Each line below that carries the string "test" must appear in the answer.

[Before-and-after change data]
----

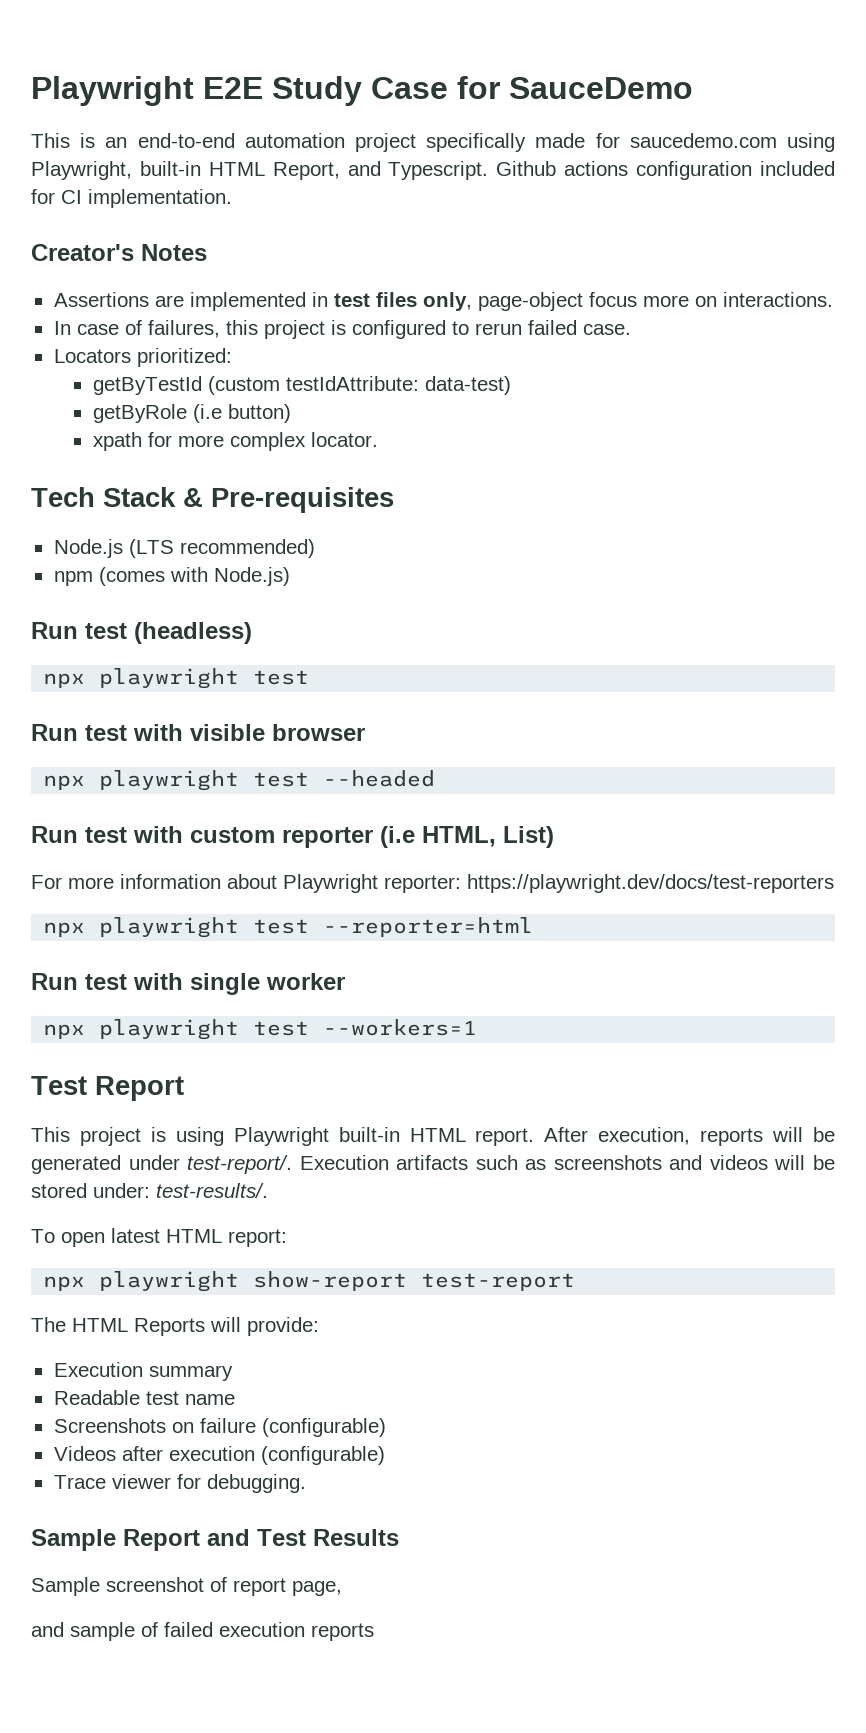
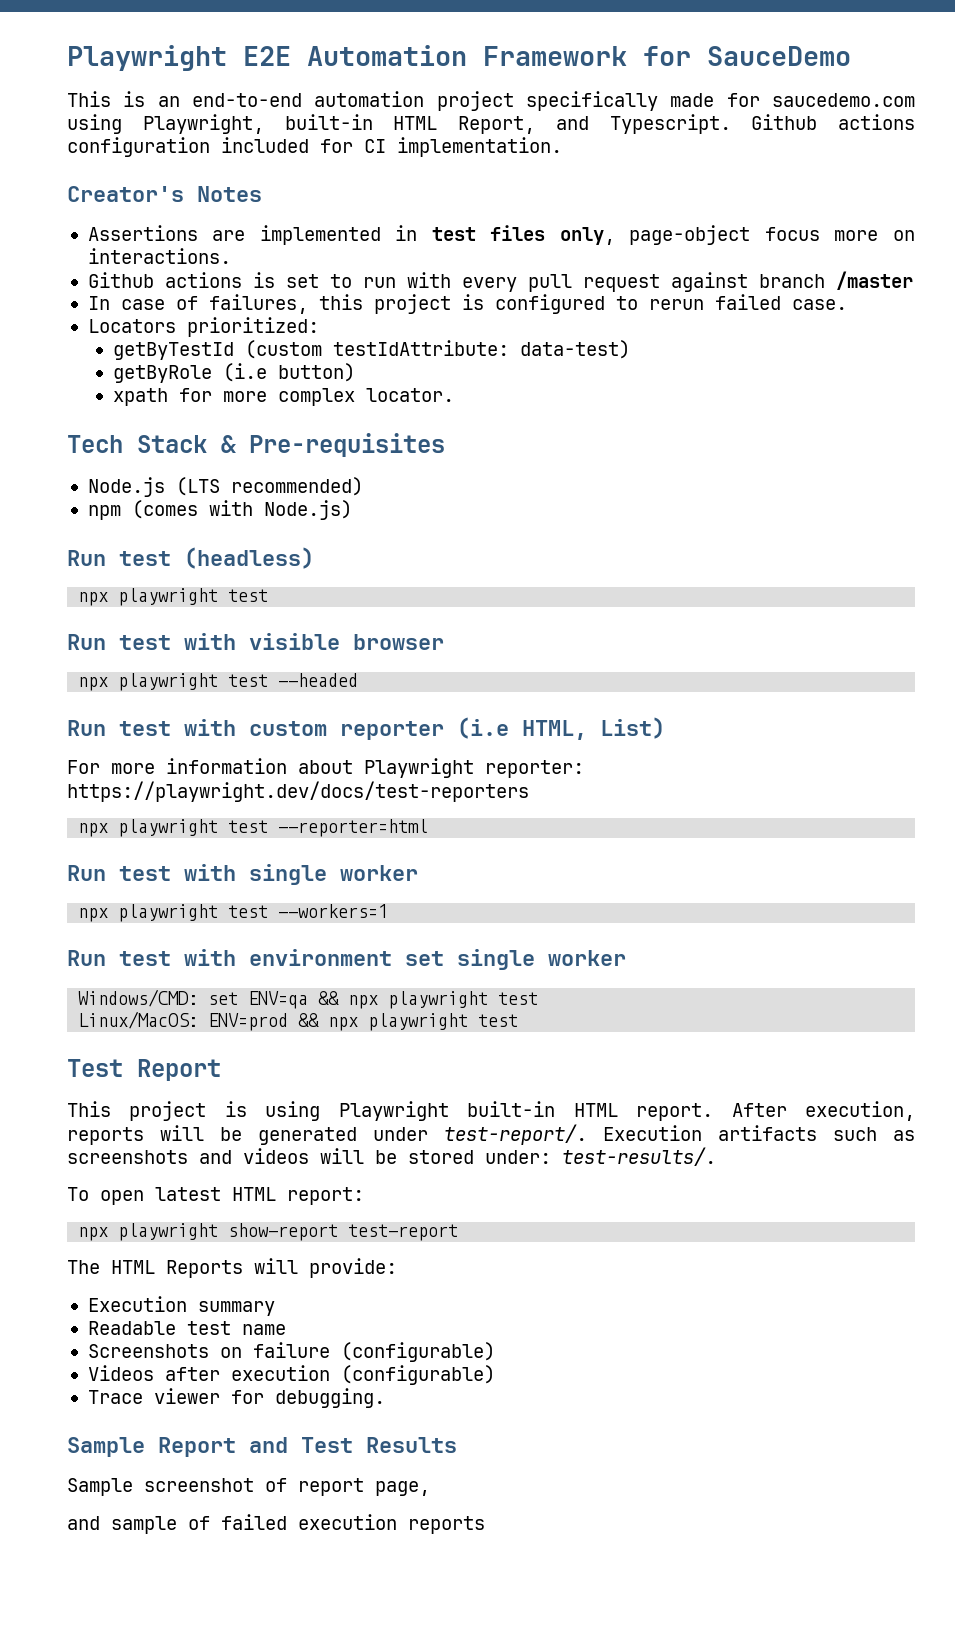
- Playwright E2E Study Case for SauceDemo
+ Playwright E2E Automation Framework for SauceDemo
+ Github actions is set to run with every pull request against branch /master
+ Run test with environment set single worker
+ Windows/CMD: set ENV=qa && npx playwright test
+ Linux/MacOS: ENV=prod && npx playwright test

----

**WRITTEN SOLUTION:**
+ Run test with environment set single worker
+ Windows/CMD: set ENV=qa && npx playwright test
+ Linux/MacOS: ENV=prod && npx playwright test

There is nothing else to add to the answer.